Relativism and reason
August 7, 2012
Human values of right and wrong have to come from somewhere – and the choices really boil down to two – either we make them up using our fertile minds or we receive them from God.
The debate in ethics is whether values are relative and so can change according to culture and circumstances, or whether they are unchangeable and so in some sense “absolute”.
The Sunday Times recently released video clips today of the contretemps, which occurred after the historian David Starkey argued the values of the Asian men from Rochdale who were convicted of grooming young white girls for sex were “entrenched in the foothills of the Punjab or wherever it is”. He went on to say that the men needed to be “inculcated in the British ways of doing things”. A young blogger called Laurie Penny accused David Starkey of being racist.
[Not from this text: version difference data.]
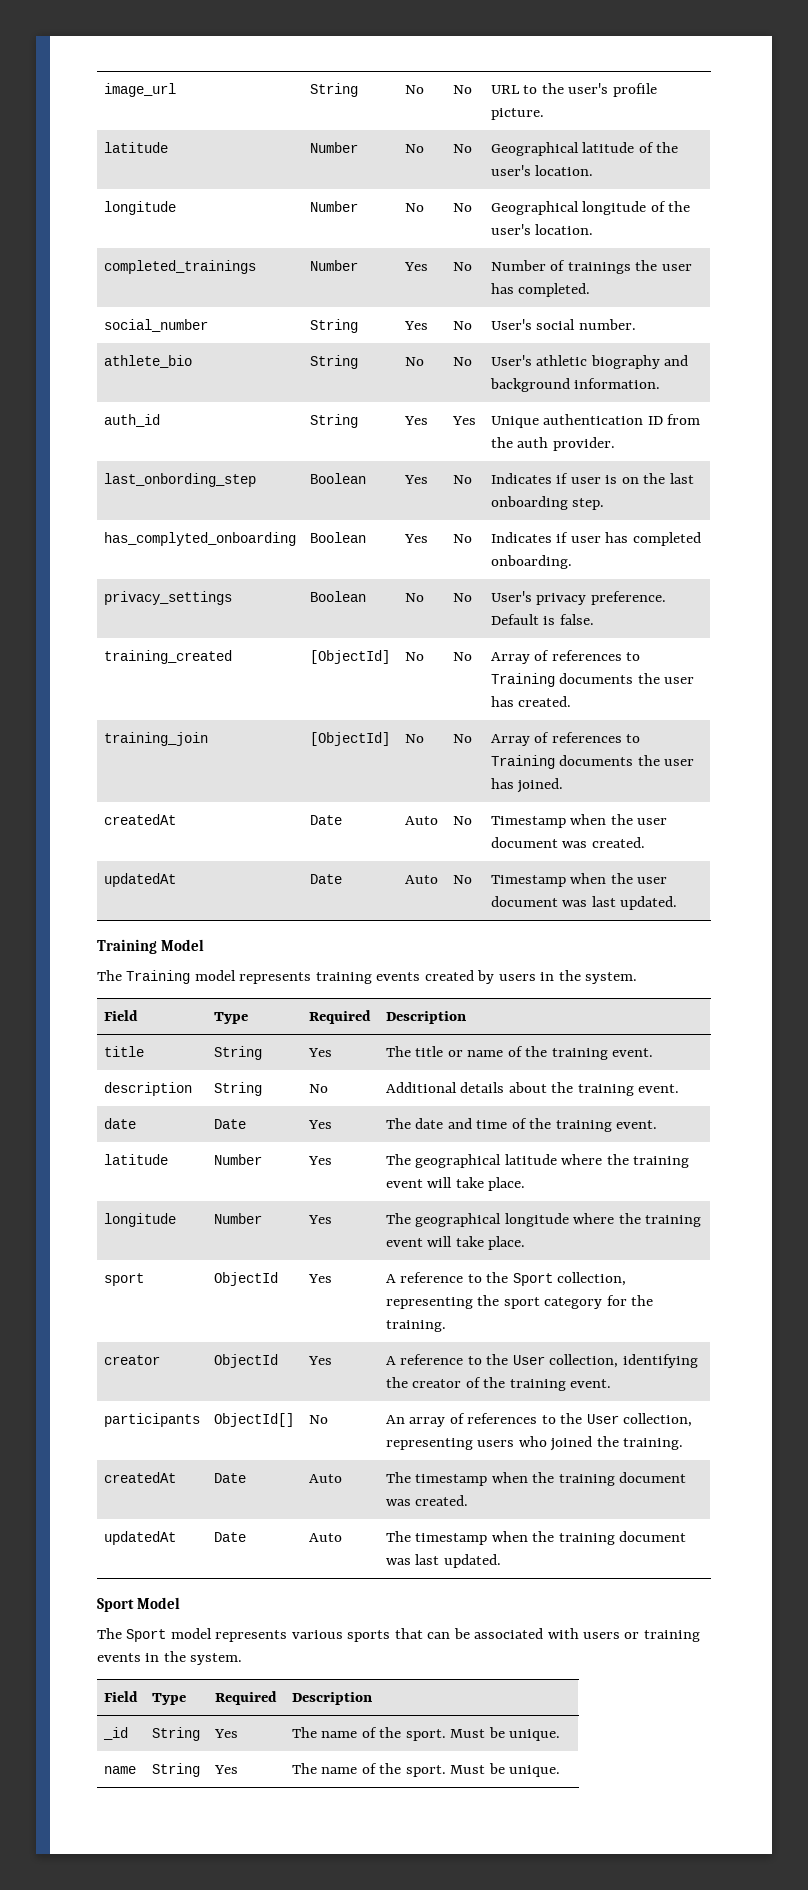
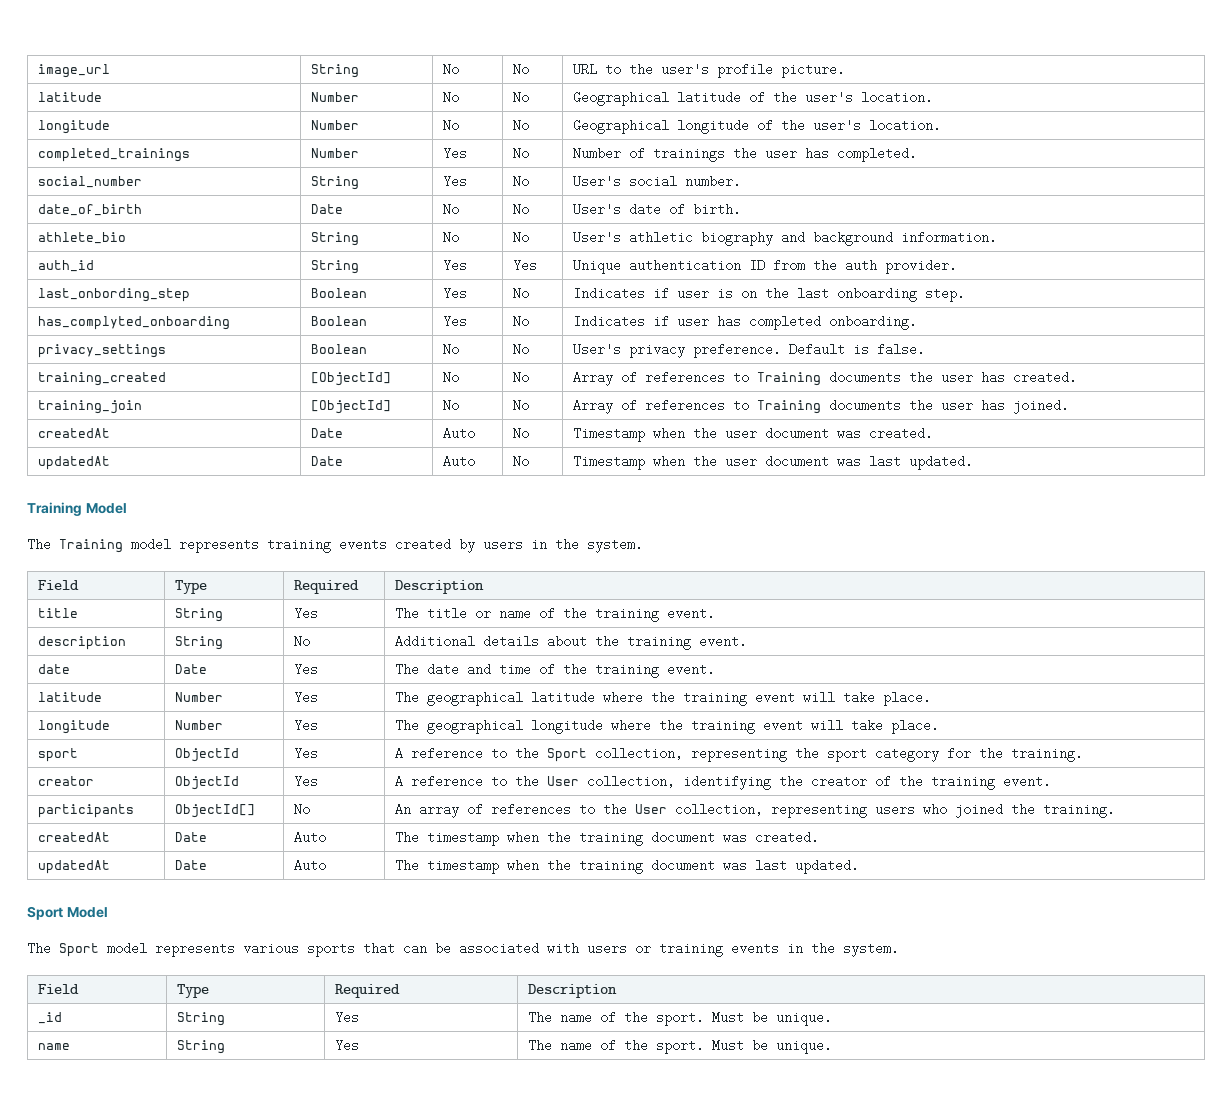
+ date_of_birth | Date | No | No | User's date of birth.

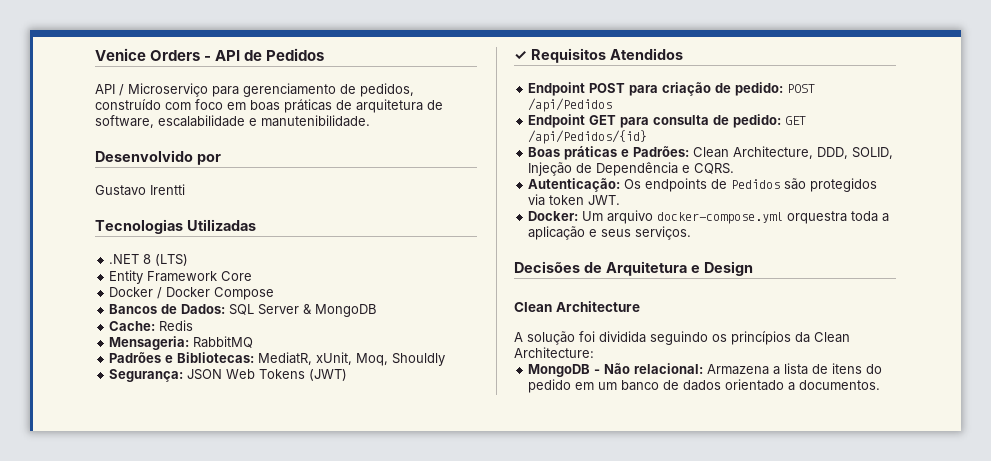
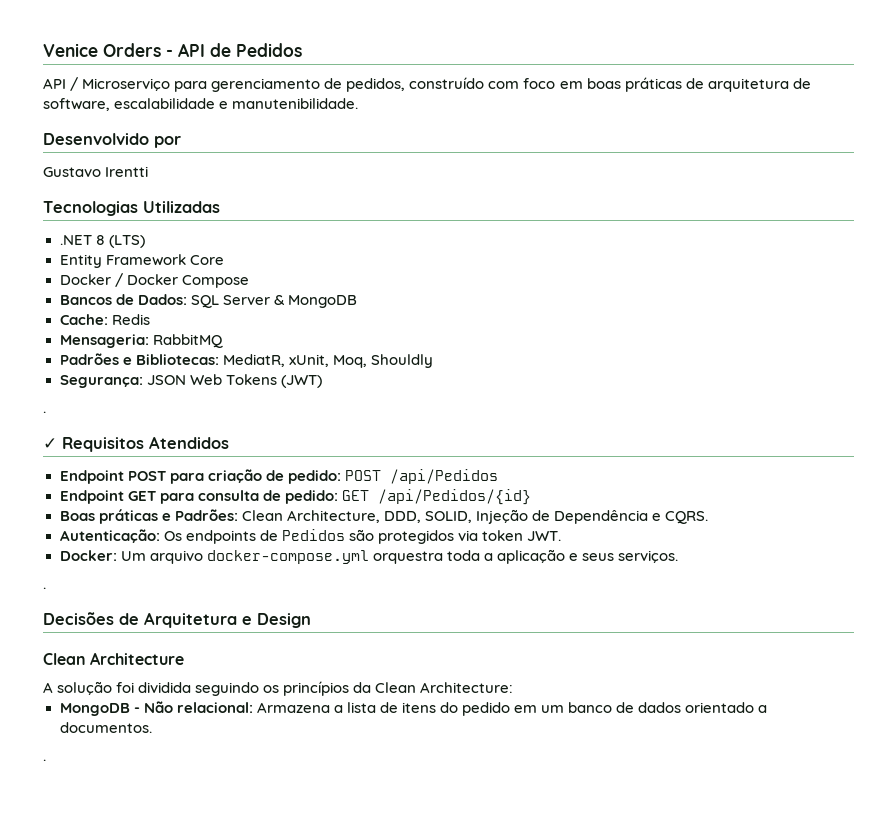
  Segurança: JSON Web Tokens (JWT)
+ .
  Docker: Um arquivo docker-compose.yml orquestra toda a aplicação e seus serviços.
+ .
  MongoDB - Não relacional: Armazena a lista de itens do pedido em um banco de dados orientado a documentos.
+ .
But was the historian really saying something all that controversial (if admittedly in a slightly overstated way?).
In another case this week, a Pakistani couple were convicted of murdering their seventeen year old daughter, Shalifea Ahmed (pictured), who refused to accept their wish that she marry a cousin in Pakistan. The judge, Justice Evans, in sentencing them said much the same thing: “you chose to bring up your family in Warrington, but although you lived in Warrington, your social and cultural attitudes were those of rural Pakistan and it was those you imposed on your children”.
I think we need to recognise that values do come from culture – even if we then decide to subject them to a process of reasoned evaluation and sometimes (as the Judge suggested that the two murderers failed to do), change our views according to a better moral argument – in this case, the argument that women and men should both have a choice in shaping their own destiny (about whom to marry for example).
When a society becomes multicultural, as Britain is in some places today, it is inevitable that values will sometimes clash. Relativism, the view that values come from culture, is sometimes accused of generating a view that “anything goes” or that we need to accept cultural differences without question.
But this is a misunderstanding of the relativist position. As a description we can say, yes, values do come from culture, but also that all values need to be subject to reasoned analysis and some views, such as “honour killing is acceptable” can be absolutely rejected because of the false assumption underlying it, that men are superior to women and women are somehow the property of men.
This view has no place in liberal, democratic Britain, even if it endures in other countries and other cultures and we need to keep campaigning hard against any sort of violence against women, whoever perpetrates it and wherever it is found. Shalifeah Ahmed endured years of violence and abuse – and her life was brutally ended because of a value system which truly came from another time and place.